Some suggested that the heavier steering would cause issues if the car was in a slide and you needed to apply opposite lock quickly but this proved to simply not be the case...if anything you could feel the slide starting earlier through steering weight change.
Anyway, years on and it's not that uncommon a modification to Preludes, Civics and Integras these days...I've carried out this mod many many times and I think only one person ever sort of regretted it...the rest just simply loved it.
Time for taking things to the next level then.
This was actually on my "to do" list long before I started with this full project but as with all good "to do" lists it never got done
I was keen to see if I could improve the feel even further and also reduce the steering effort just a little. I also absolutely hated the big heavy ugly mess that was the looped PAS lines and the steering rack valve body as seen here
So there was only one thing for it.... set to work with a spare steering rack and modify it to remove the unwanted PAS gubbins and also look at a way of improving the feel / resistance. There would also be the added bonus of shedding some more weight...not that I'm at all obsessed of course
Below is a bit of a summary of the work done, the full explanation and more pics can be found in the guide should you wish to do something similar.
Just as Honda intended. Standard BB4 PAS rack
The next 3 pics show all the main steering rack components laid out to see. Be warned there are a couple of sprung parts and there will be residual oil inside.
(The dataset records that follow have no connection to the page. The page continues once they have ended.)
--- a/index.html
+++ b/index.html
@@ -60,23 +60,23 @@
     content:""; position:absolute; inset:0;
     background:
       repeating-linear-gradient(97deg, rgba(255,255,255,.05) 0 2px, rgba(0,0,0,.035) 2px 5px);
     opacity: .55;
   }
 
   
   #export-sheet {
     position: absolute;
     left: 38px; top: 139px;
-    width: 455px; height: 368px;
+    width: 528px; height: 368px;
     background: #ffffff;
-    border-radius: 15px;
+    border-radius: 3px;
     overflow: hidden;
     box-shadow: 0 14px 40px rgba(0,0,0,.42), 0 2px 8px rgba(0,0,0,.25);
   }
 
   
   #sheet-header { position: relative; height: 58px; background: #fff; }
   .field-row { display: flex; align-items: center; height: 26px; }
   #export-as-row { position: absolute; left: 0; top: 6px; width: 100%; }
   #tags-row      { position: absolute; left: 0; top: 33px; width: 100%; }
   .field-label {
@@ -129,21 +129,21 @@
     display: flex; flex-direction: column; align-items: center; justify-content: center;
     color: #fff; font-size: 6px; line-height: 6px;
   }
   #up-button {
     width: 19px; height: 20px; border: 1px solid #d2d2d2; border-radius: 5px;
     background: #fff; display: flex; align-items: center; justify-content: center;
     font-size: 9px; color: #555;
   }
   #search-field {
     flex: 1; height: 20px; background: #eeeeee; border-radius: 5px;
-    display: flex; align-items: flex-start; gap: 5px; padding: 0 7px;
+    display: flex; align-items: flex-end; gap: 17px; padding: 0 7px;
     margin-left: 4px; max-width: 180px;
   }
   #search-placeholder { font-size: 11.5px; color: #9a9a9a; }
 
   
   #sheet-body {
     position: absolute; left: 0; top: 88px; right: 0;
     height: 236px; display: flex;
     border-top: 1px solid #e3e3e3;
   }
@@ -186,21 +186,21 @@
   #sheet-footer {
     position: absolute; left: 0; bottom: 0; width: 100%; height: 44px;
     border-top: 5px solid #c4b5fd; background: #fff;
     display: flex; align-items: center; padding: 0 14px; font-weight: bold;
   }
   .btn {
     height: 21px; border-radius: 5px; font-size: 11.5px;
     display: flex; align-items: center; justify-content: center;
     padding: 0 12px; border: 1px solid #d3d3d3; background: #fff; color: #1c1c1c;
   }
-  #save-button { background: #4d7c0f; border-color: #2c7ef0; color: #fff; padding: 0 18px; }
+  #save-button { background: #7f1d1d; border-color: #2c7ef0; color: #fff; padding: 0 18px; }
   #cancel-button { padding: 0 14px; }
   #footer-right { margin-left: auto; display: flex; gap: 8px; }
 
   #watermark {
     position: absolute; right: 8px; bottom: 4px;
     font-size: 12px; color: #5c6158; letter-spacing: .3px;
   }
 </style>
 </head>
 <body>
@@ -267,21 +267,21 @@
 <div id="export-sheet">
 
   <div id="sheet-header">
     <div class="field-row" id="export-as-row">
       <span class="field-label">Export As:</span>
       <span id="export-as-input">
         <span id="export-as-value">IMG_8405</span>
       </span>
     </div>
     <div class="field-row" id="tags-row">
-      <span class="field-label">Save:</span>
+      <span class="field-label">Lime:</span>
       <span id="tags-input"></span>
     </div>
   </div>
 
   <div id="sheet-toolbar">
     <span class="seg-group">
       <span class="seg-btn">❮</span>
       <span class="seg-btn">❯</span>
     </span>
If you are unsure how these items come apart you should be able to see clearly from the "rebuilding" pics. Alternatively I suggest you refer to the Honda workshop manual for guidance as I forgot to take pics when stripping it all down
This is the centre of the steering rack itself. This is effectively a piston with hard wearing sealing ring. The pressurised fluid acts on either side of this to assist with the turn. The white band (sealing ring) creates a fluid tight seal in the piston tube. While we still want a "good fit" we don't need a fluid tight seal anymore so some careful filling around the sealing ring will help to reduce drag inside the rack once oiled/greased.
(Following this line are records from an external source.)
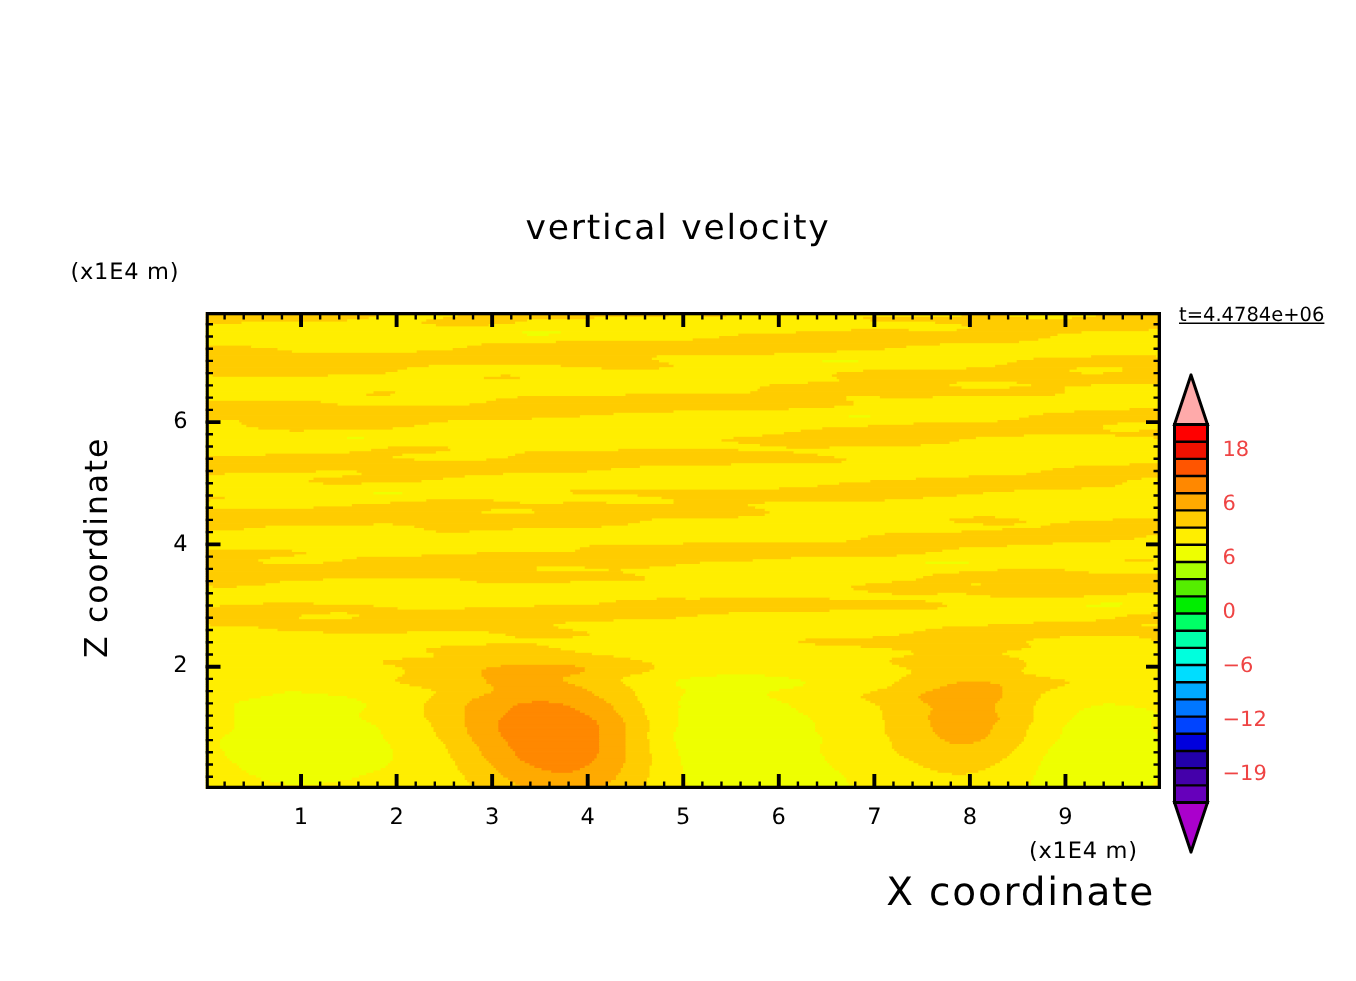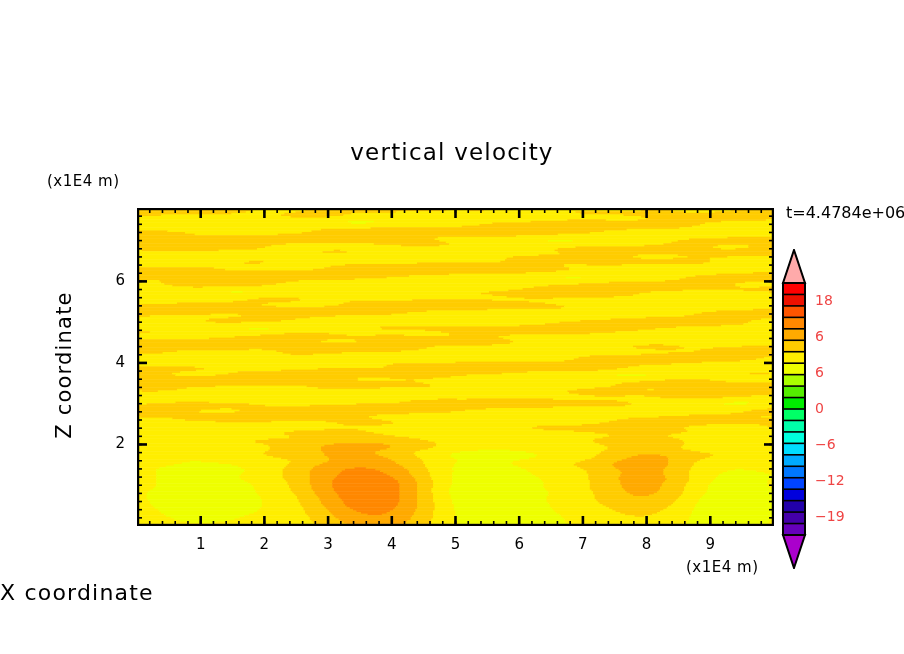--- a/index.html
+++ b/index.html
@@ -12,30 +12,30 @@
   }
   #root{position:absolute;left:0;top:14px;width:904px;height:594px;margin-top:39px;}
   .txt{position:absolute;color:#000;white-space:pre;text-align:right;}
   #title{
     left:0;top:86px;width:904px;text-align:center;
     font-size:23px;letter-spacing:1.2px;
   }
   #unit-y{left:47px;top:119px;font-size:15px;letter-spacing:0.5px;}
   #unit-x{left:686px;top:505px;font-size:15px;letter-spacing:0.5px;}
   #xlabel{
-    left:0;top:527px;width:770px;text-align:left;
-    font-size:22px;letter-spacing:1.2px;
+    left:0;top:527px;width:770px;text-align:right;
+    font-size:26px;letter-spacing:1.2px;
   }
   #ylabel{
     position:absolute;left:-36px;top:300px;width:200px;text-align:center;
     font-size:21px;letter-spacing:1.2px;
     transform:rotate(-90deg);transform-origin:center center;
     color:#000;white-space:pre;
   }
-  #tstamp{left:786px;top:150px;font-size:16px;letter-spacing:0px;}
+  #tstamp{left:786px;top:150px;font-size:13px;letter-spacing:0px;text-decoration:underline;}
   .xtick{position:absolute;font-size:15px;color:#000;text-align:center;width:40px;}
   .ytick{position:absolute;font-size:15px;color:#000;text-align:right;width:40px;}
   .cbtick{position:absolute;font-size:14px;color:#ef4444;white-space:pre;}
   svg{display:block;}
   #plotsvg{position:absolute;left:137px;top:155px;}
   #cbsvg{position:absolute;left:778px;top:196px;}
 </style>
 </head>
 <body>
Here you can see that I have merged the two feed and return holes into one slot. This is so that each side of the piston can breathe into the other side when going from lock to lock. This would normally happen to the fluid under pressure through the 4 way valve body but that's gone now.
The steering rack "gearbox", rack, pinion, cylinder and sleeve were all then thoroughly cleaned ready for refitting.
Rack and piston seal greased well ready for refitting. The inside of the "gear housing" has also been well greased.
Rack installed back into gearbox housing and rack tube refitted.
Close up of the gear housing and the pinion holder bearing freshly greased. Note the two lugs in the bottom of the housing. These are stoppers for the pinion shaft holder which has a few degrees of movement to activate the 4 way valve pas fluid direction. This movement won't be acceptable as it will feel like slop in the steering thanks to no spring resistance.
The machined top edges of the pinion shaft holder. This machining allows the pinion to rotate a few degrees to left and right when fitted inside the gear housing. I want to eradicate this movement and also remove the just visible pin which is what used to operate the directional change in the 4 way valve
A good bead of weld was added to the machined faces and then gradually ground down until the pinion shaft holder was a tight fit in the gear housing against the lugs. Rotation eliminated.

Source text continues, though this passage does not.